AI tools now help with generating personalized workout plans
Recent advancements in AI allow users to generate customized fitness routines based on their goals, fitness level, and available equipment. These tools are designed to adapt and offer new exercises to keep workouts engaging.
Today's framework: BAB — Before · After · Bridge
Build a 7-Day Personalized Home Workout Plan
You'll end up with a structured 7-day fitness calendar specifically designed for your home environment, time constraints, and fitness level.
The prompt
Before: I am a busy parent who hasn't exercised consistently in six months. I feel stiff and low on energy, but I only have 20 minutes in the morning before the kids wake up, and I have no gym equipment at home except for a yoga mat.
After: I want to feel stronger and more flexible with a structured routine that fits my tight schedule and requires zero equipment, making it impossible to make excuses.
Bridge: Act as a personal fitness coach. Create a 7-day personalized workout plan for me. Each day must include a 2-minute warm-up, a 15-minute bodyweight circuit (describe 5 specific exercises and repetitions), and a 3-minute cool-down stretch. Use encouraging language and ensure the movements are beginner-friendly to avoid injury.
Result: A complete 7-day calendar table with specific exercises, durations, and a daily 'motivation mantra' to keep me focused.
How to use it
1.Copy and paste the prompt into ChatGPT or Gemini.
2.Review the exercises to ensure you are comfortable with the movements.
3.Screenshot the table or print it out and stick it on your fridge.
4.Start your first session tomorrow morning and check off each day as you finish.
Things to watch for
·Check with a doctor before starting a new exercise program.

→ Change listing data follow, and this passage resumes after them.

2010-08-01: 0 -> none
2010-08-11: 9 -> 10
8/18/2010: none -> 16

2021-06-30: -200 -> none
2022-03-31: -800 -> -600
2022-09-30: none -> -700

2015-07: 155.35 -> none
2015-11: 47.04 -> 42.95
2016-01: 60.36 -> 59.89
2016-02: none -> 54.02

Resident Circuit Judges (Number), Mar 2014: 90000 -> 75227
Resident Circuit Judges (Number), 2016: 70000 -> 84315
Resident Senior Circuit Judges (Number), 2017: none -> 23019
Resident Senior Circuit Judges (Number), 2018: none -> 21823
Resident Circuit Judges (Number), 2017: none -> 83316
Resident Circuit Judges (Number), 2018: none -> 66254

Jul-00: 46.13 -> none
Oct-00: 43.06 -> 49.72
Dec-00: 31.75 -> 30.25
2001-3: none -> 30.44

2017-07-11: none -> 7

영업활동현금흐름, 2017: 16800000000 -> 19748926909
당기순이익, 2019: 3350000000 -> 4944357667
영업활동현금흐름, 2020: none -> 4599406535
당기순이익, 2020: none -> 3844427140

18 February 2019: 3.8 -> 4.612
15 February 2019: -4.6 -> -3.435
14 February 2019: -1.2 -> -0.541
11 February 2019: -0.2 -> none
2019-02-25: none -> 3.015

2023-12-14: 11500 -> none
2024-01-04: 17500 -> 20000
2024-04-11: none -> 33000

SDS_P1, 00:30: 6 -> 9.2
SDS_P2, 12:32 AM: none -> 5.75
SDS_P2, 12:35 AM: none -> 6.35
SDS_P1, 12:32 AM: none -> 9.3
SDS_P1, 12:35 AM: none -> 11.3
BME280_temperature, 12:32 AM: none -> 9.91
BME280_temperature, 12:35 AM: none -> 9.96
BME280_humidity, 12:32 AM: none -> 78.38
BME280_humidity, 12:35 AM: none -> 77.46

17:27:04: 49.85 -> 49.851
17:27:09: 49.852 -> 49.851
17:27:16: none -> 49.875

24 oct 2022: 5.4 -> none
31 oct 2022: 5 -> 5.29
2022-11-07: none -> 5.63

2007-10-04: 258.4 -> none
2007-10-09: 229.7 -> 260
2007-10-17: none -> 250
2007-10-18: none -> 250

·AI can't see your form, so prioritize moving slowly and safely.
·If an exercise feels painful, ask the AI for a 'low-impact modification'.
Why this prompt works
This prompt uses the BAB (Before-After-Bridge) framework to provide the AI with necessary context. By describing the 'Before' (stiff, busy parent), the AI understands your physical and time limitations. The 'After' defines your goal of strength without equipment. The 'Bridge' gives the AI specific constraints like the 15-minute limit and the 7-day format. This prevents the AI from giving a generic, overwhelming gym routine and instead creates a highly relevant, actionable artifact.
Example AI response
Day 1: Energy Booster. Warm-up (2 mins): Marching in place and arm circles. Circuit (15 mins): 1. Air Squats (12 reps) 2. Wall Push-ups (10 reps) 3. Bird-Dogs (10 reps per side) 4. Plank on knees (30 seconds) 5. Standing Side Crunches (15 reps per side). Repeat circuit 3 times. Cool-down (3 mins): Child's Pose and Overhead Tricep Stretch. Motivation Mantra: Small steps lead to big changes!
Sample only — your AI's answer will be different. That's the fun part.
Try a variation
For the office-based worker
Before: I work a 9-to-5 desk job and suffer from lower back pain and tight shoulders. I have no time for the gym, but I can take 5-minute breaks at my desk throughout the day.
After: I want to finish my work day feeling loose, pain-free, and energized.
Bridge: Create a '5-Minute Office Reset' plan consisting of 5 different routines (one for each workday). Each routine must feature 3 stretches or movements I can do while wearing office clothes and sitting in or standing by my chair.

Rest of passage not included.